Node Health Controller#
Konduktor ships with a controller that listens to node logs for GPU related errors. Oftentimes, errors from NCCL, CUDA, or GPUs point to persistent errors in the hardware. In this situation, in order to prevent workloads from using bad nodes, we taint them so the kube-scheduler doesn’t place any new pods on them. Currently we listen for these NVIDIA errors:
Xid errors
SXid errors
And we listen for errors from:
dmesg
Pod/container logs
Controller Launch#
The controller runs as a loop and can be run from any machine with access to the k8s API server. The control loop:
Queries the logging backend (Loki) for GPU related errors
If an error is found, the affected node is tainted with
trainy.konduktor.ai/faulty=true:NoSchedule
via the k8s API
Incluster Controller#
The controller can be shipped as a deployment that runs within the cluster. To deploy it:
# create the controller deployment
$ kubectl apply -f https://raw.githubusercontent.com/Trainy-ai/konduktor/main/konduktor/manifests/controller_deployment.yaml
# tail the logs of the deployment
$ kubectl logs -f deployment/konduktor-controller-deployment -n konduktor
Remote Controller#
We can launch the controller locally from a machine with external access to the API server with:
# install konduktor package
$ pip install konduktor-nightly
# get local access to the loki service
$ kubectl port-forward svc/loki -n loki 3100:3100 &
# run the controller locally
$ LOG_ENDPOINT='http://localhost:3100' python -m konduktor.controller.launch
I 07-09 04:51:21 parse.py:24] using POD_LOG_TYPE = skypilot
Controller Node Taint Test (Optional)#
We can mock having a GPU error by writing to dmesg
directly. We can do this through
the dmesg-logging
DaemonSet which runs as privileged containers. In a separate terminal,
while the controller is running:
# get the name of a dmesg-logging pod
$ kubectl get pods -n dmesg-logging
NAME READY STATUS RESTARTS AGE
dmesg-2x225 1/1 Running 0 10h
$ kubectl exec -it -n dmesg-logging dmesg-2x225 -- bash
$ echo "NVRM: Xid (PCI:0000:4e:00): 79, pid='<unknown>', name=<unknown>, GPU has fallen off the bus." > /dev/kmsg
After which you should see in your controller logs
[I 07-09 05:37:45 parse.py:128] node `gke-a3-cluster-gpu-pool-2d164072-zz64` has dmesg error: [538441.007373] NVRM: Xid (PCI:0000:4e:00): 79, pid='<unknown>', name=<unknown>, GPU has fallen off the bus.
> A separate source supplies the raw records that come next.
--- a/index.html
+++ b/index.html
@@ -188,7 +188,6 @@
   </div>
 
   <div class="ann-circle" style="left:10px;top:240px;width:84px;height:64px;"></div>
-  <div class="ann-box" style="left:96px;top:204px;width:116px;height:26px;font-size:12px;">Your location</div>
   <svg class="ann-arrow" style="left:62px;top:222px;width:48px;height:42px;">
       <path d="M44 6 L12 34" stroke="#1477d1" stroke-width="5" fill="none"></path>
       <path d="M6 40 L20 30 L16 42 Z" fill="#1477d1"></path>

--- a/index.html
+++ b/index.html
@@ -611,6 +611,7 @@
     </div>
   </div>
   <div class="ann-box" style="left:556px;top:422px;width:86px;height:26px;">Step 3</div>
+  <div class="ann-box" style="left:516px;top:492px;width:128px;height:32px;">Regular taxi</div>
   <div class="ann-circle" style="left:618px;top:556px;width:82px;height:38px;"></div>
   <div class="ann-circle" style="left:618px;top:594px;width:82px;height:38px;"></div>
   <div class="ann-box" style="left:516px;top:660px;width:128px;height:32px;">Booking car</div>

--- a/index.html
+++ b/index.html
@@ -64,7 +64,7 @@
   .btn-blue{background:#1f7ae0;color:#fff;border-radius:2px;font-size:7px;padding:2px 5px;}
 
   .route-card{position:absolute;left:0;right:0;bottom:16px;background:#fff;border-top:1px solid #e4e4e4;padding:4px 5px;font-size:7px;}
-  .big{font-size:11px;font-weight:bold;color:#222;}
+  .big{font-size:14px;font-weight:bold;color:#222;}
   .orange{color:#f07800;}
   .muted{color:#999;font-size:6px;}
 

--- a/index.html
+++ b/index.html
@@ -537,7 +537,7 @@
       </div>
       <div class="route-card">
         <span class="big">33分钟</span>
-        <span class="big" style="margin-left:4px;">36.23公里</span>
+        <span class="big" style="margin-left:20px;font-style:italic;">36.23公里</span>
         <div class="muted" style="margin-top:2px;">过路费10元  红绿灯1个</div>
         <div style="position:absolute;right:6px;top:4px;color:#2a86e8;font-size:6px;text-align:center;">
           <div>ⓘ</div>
[W 07-09 05:37:45 kube_client.py:27] incluster config failed to load, attempting to use kubeconfig.
[I 07-09 05:37:45 kube_client.py:31] KUBECONFIG loaded
[I 07-09 05:37:45 node.py:98] Node gke-a3-cluster-gpu-pool-2d164072-zz64 tainted.
# in a separate terminal you can verify
$ kubectl describe node gke-a3-cluster-gpu-pool-2d164072-zz64 | grep trainy
trainy.konduktor.ai/faulty=true:NoSchedule
You can remove all the taints in the cluster with konduktor reset
(konduktor) Andrews-MacBook-Air:docs asai$ konduktor reset
[W 07-09 05:38:14 kube_client.py:27] incluster config failed to load, attempting to use kubeconfig.
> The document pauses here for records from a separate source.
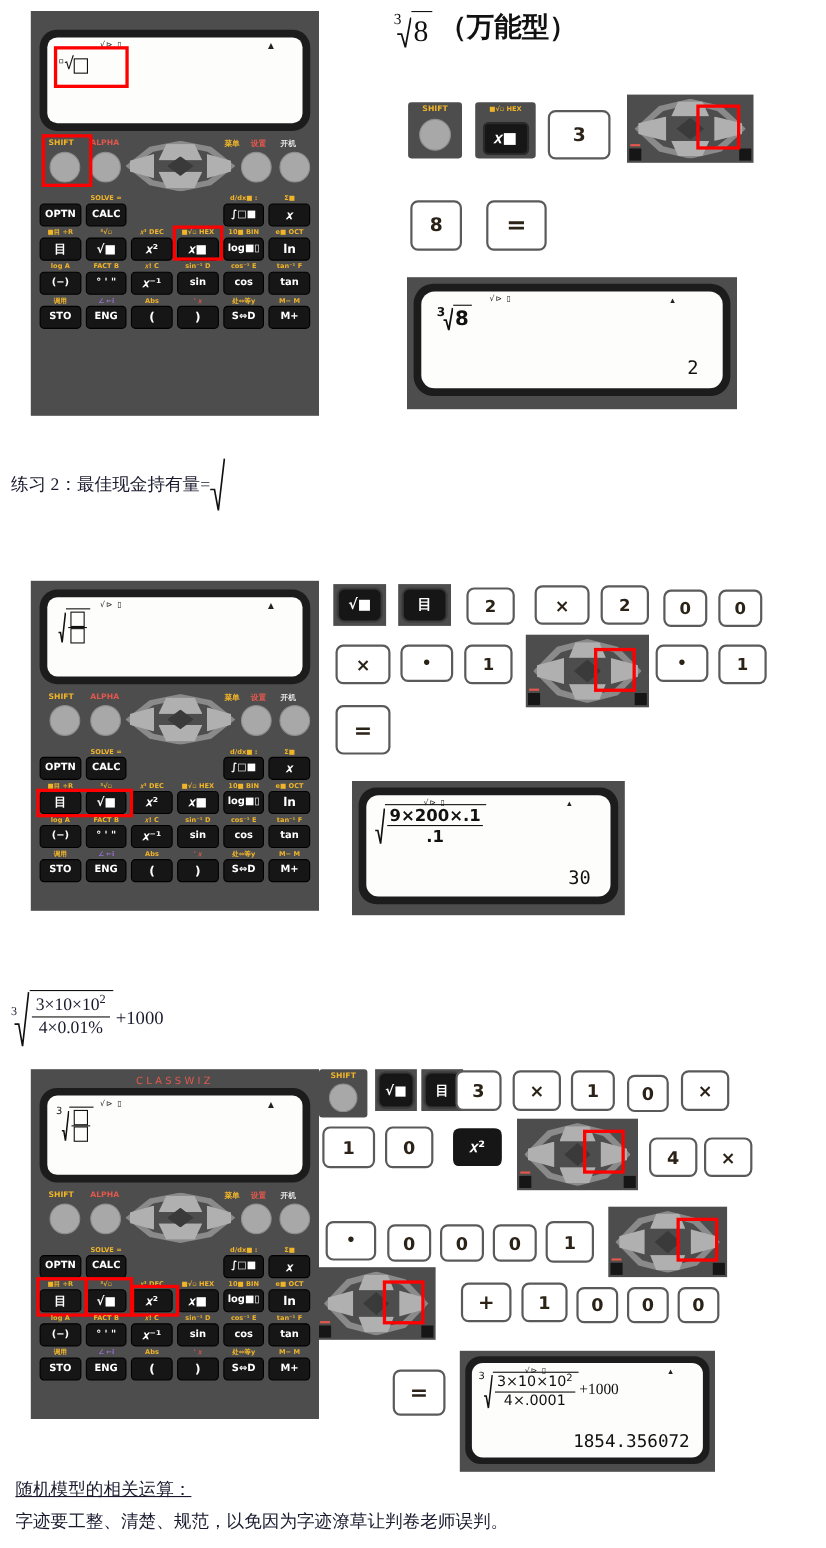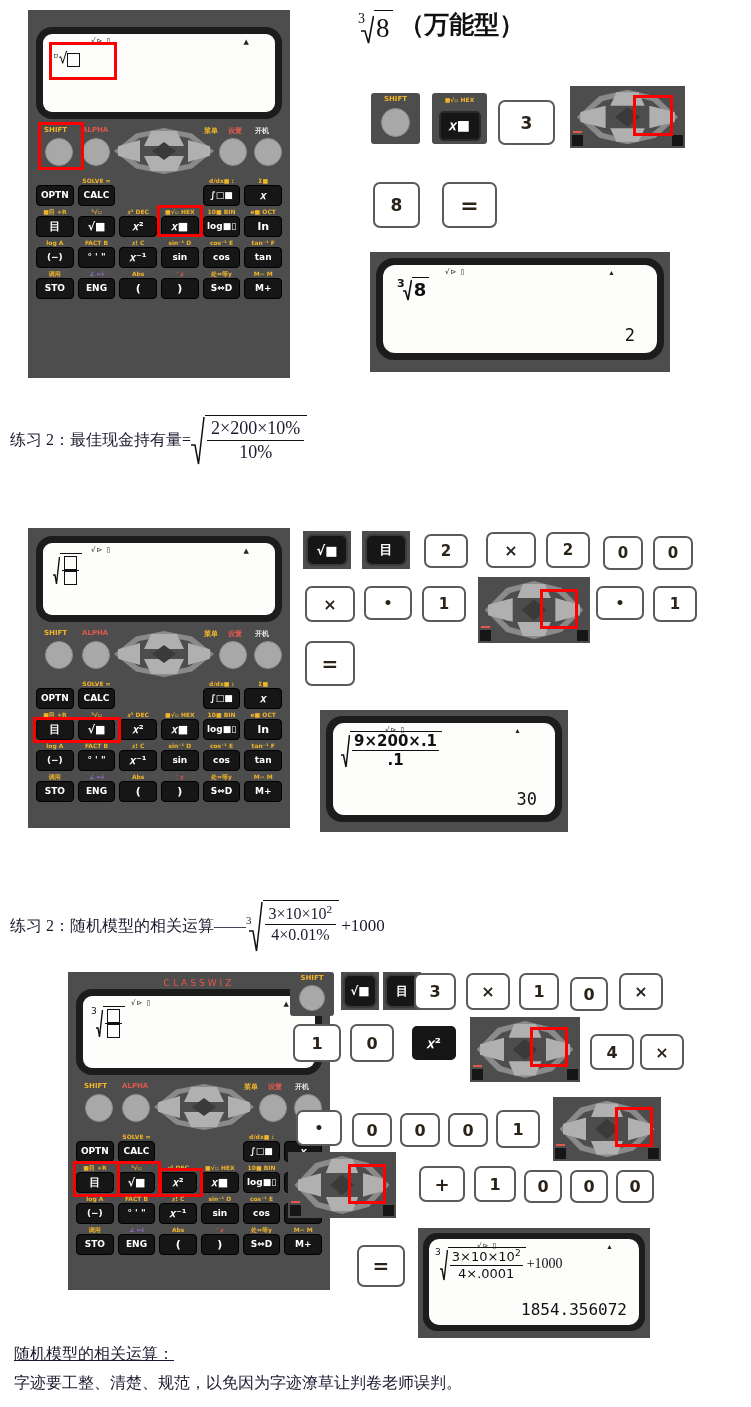--- a/index.html
+++ b/index.html
@@ -355,12 +355,6 @@
           <path d="M0 30 L4 30 L7.5 49 L13 2" stroke="#111" stroke-width="1.5" fill="none"></path>
         </svg>
     </span>
-    <span class="sqrt-body">
-      <span class="frac">
-        <span class="num">2×200×10%</span>
-        <span class="den">10%</span>
-      </span>
-    </span>
   </span>
 </div>
 

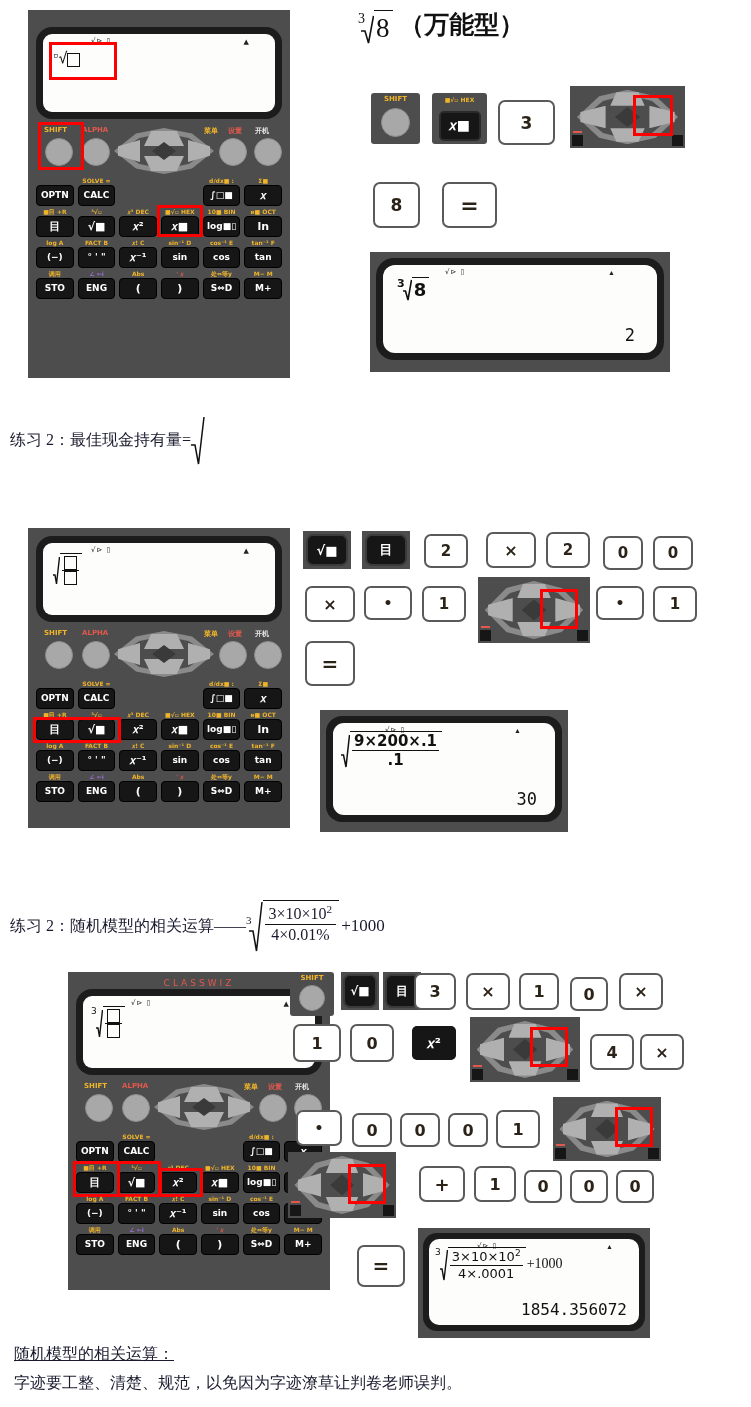--- a/index.html
+++ b/index.html
@@ -586,7 +586,6 @@
 </div>
 
 <div class="abs para" style="left:10px;top:900px;display:flex;align-items:center;">
-  <span style="font-size:16px;">练习 2：随机模型的相关运算——</span>
   <span class="sqrt-wrap" style="font-size:16px;">
     <span style="font-size:11px;align-self:flex-start;margin-top:14px;margin-right:-3px;">3</span>
     <span class="sqrt-hook">

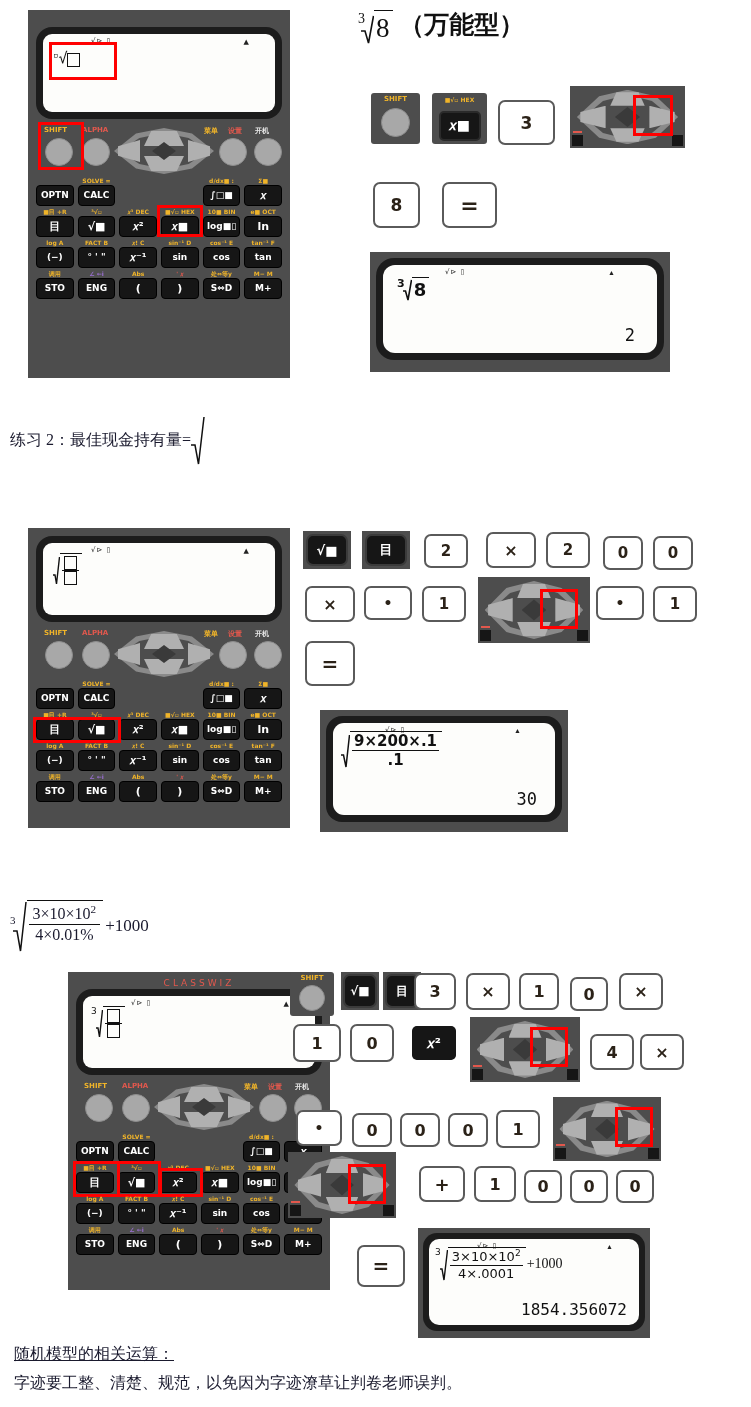--- a/index.html
+++ b/index.html
@@ -603,7 +603,7 @@
   <span style="font-size:17px;margin-left:2px;">+1000</span>
 </div>
 
-<div class="abs calc" style="left:28px;top:972px;width:262px;height:318px;margin-left:40px;">
+<div class="abs calc" style="left:28px;top:972px;width:262px;height:318px;">
   <div class="calc-brand">CLASSWIZ</div>
   <div class="screen-bezel">
     <div class="screen" style="height:72px;">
[I 07-09 05:38:14 kube_client.py:31] KUBECONFIG loaded
[I 07-09 05:38:15 node.py:64] Node gke-a3-cluster-cpu-pool-2d164072-zz64 taint removed.
[I 07-09 05:38:15 node.py:64] Node gke-a3-cluster-default-pool-60f92594-0nm7 taint removed.
[I 07-09 05:38:15 node.py:64] Node gke-a3-cluster-default-pool-60f92594-rfg8 taint removed.
[I 07-09 05:38:15 node.py:64] Node gke-a3-cluster-default-pool-60f92594-xvvx taint removed.
[I 07-09 05:38:16 node.py:64] Node gke-a3-cluster-t4-nodepool-528edcef-fl02 taint removed.
Features and Roadmap#
dmesg
error detection - Available ✅In-cluster deployment of controller - Available ✅
Pod log error detection - Available ✅
Health Checks (Taint Removal) - In progress 🚧
Node Resolution Hooks (Reboot, Power Cycle) - In progress 🚧